- _Your assignment_
Once the line with "Precinct 1505 | Final: 84.4 -> 80.8" is found in the data, output it and each following line exactly, up to and including the line with "Average | Steve Keyserrepublican: 382.4", and nothing before or after.

- _Entries taken from a collection_
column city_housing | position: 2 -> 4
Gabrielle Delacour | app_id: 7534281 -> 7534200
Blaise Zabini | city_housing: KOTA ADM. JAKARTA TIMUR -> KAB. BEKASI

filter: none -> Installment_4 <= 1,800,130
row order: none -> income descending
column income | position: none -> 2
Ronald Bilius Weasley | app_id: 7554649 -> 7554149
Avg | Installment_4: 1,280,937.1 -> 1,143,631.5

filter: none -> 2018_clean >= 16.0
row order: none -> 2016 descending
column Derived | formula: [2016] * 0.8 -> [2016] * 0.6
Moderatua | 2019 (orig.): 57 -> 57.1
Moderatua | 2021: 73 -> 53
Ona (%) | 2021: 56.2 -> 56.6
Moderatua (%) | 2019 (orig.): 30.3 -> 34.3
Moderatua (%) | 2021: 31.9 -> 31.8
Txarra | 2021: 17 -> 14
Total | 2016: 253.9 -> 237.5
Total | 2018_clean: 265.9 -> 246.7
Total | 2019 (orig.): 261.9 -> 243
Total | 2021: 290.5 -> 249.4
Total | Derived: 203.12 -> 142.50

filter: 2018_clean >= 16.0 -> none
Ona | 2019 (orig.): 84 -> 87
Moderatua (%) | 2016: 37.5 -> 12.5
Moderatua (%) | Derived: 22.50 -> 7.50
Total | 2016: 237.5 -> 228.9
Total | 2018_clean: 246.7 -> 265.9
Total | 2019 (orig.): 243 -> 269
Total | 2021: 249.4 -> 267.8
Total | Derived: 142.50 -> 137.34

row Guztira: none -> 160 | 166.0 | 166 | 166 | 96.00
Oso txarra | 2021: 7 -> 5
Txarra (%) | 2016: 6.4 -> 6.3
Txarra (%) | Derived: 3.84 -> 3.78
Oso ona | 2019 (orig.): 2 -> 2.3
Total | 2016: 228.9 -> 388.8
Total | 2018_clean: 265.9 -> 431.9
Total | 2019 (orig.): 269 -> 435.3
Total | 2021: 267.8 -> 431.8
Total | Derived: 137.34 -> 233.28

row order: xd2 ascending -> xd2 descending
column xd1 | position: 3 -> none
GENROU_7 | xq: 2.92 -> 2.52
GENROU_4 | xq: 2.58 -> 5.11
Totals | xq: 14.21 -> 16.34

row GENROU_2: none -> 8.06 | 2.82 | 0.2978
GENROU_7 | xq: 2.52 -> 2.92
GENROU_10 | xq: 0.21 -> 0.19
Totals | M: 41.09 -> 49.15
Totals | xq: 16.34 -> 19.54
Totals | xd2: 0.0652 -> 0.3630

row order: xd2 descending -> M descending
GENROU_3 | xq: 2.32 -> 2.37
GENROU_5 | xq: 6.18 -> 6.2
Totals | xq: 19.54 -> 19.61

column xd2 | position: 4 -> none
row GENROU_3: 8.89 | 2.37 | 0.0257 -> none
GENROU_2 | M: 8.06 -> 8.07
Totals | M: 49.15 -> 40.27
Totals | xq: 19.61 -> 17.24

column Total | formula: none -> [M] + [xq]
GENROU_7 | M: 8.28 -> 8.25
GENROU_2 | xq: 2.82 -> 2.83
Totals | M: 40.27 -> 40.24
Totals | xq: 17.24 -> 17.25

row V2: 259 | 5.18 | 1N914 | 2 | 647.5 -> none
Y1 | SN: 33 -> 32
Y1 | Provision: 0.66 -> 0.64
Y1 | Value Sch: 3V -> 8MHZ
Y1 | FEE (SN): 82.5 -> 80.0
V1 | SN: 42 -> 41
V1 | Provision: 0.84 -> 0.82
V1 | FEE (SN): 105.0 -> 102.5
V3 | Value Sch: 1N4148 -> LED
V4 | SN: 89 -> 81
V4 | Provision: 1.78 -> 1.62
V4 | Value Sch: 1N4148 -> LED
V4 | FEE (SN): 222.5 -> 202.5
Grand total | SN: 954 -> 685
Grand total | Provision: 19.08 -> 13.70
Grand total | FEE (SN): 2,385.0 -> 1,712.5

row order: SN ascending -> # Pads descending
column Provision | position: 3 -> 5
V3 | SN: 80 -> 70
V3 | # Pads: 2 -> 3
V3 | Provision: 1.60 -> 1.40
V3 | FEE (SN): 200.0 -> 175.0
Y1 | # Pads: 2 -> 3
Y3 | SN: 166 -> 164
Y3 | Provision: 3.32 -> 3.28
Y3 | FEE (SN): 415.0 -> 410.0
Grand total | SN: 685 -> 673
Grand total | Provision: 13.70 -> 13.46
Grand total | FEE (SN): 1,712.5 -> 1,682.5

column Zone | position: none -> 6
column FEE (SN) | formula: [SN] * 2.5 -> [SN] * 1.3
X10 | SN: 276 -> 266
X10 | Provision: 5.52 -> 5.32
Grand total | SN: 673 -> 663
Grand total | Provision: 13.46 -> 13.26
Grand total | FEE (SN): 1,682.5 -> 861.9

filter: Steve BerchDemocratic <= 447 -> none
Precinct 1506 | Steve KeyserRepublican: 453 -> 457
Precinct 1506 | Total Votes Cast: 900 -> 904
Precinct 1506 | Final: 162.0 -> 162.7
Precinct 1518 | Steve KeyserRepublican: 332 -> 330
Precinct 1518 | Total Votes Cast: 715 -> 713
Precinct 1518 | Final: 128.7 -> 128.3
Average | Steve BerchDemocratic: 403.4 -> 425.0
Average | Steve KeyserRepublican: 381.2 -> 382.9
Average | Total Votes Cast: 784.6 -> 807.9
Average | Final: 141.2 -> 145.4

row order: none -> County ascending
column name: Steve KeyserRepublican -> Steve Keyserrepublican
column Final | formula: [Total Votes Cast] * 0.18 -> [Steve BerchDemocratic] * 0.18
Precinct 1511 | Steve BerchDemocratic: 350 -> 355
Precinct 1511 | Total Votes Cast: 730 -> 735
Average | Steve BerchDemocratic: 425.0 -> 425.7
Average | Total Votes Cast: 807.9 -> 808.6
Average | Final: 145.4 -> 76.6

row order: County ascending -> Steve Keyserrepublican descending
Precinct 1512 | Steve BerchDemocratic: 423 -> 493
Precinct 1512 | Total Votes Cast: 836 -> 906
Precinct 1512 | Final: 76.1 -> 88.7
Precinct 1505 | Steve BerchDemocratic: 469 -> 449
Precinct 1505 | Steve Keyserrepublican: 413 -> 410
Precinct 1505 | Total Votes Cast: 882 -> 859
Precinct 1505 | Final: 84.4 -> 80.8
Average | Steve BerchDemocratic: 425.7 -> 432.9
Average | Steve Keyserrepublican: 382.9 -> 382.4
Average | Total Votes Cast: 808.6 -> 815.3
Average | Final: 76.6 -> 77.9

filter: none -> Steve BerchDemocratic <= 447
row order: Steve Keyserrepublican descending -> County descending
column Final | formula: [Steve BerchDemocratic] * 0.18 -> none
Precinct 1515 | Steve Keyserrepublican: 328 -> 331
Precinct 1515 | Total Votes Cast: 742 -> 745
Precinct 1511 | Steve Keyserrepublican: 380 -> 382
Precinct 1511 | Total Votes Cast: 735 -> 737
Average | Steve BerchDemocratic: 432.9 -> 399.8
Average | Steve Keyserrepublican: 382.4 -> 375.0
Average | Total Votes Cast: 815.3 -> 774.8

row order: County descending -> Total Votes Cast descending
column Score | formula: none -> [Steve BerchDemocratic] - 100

- _Your solution_
Precinct 1505 | Final: 84.4 -> 80.8
Average | Steve BerchDemocratic: 425.7 -> 432.9
Average | Steve Keyserrepublican: 382.9 -> 382.4
Average | Total Votes Cast: 808.6 -> 815.3
Average | Final: 76.6 -> 77.9

filter: none -> Steve BerchDemocratic <= 447
row order: Steve Keyserrepublican descending -> County descending
column Final | formula: [Steve BerchDemocratic] * 0.18 -> none
Precinct 1515 | Steve Keyserrepublican: 328 -> 331
Precinct 1515 | Total Votes Cast: 742 -> 745
Precinct 1511 | Steve Keyserrepublican: 380 -> 382
Precinct 1511 | Total Votes Cast: 735 -> 737
Average | Steve BerchDemocratic: 432.9 -> 399.8
Average | Steve Keyserrepublican: 382.4 -> 375.0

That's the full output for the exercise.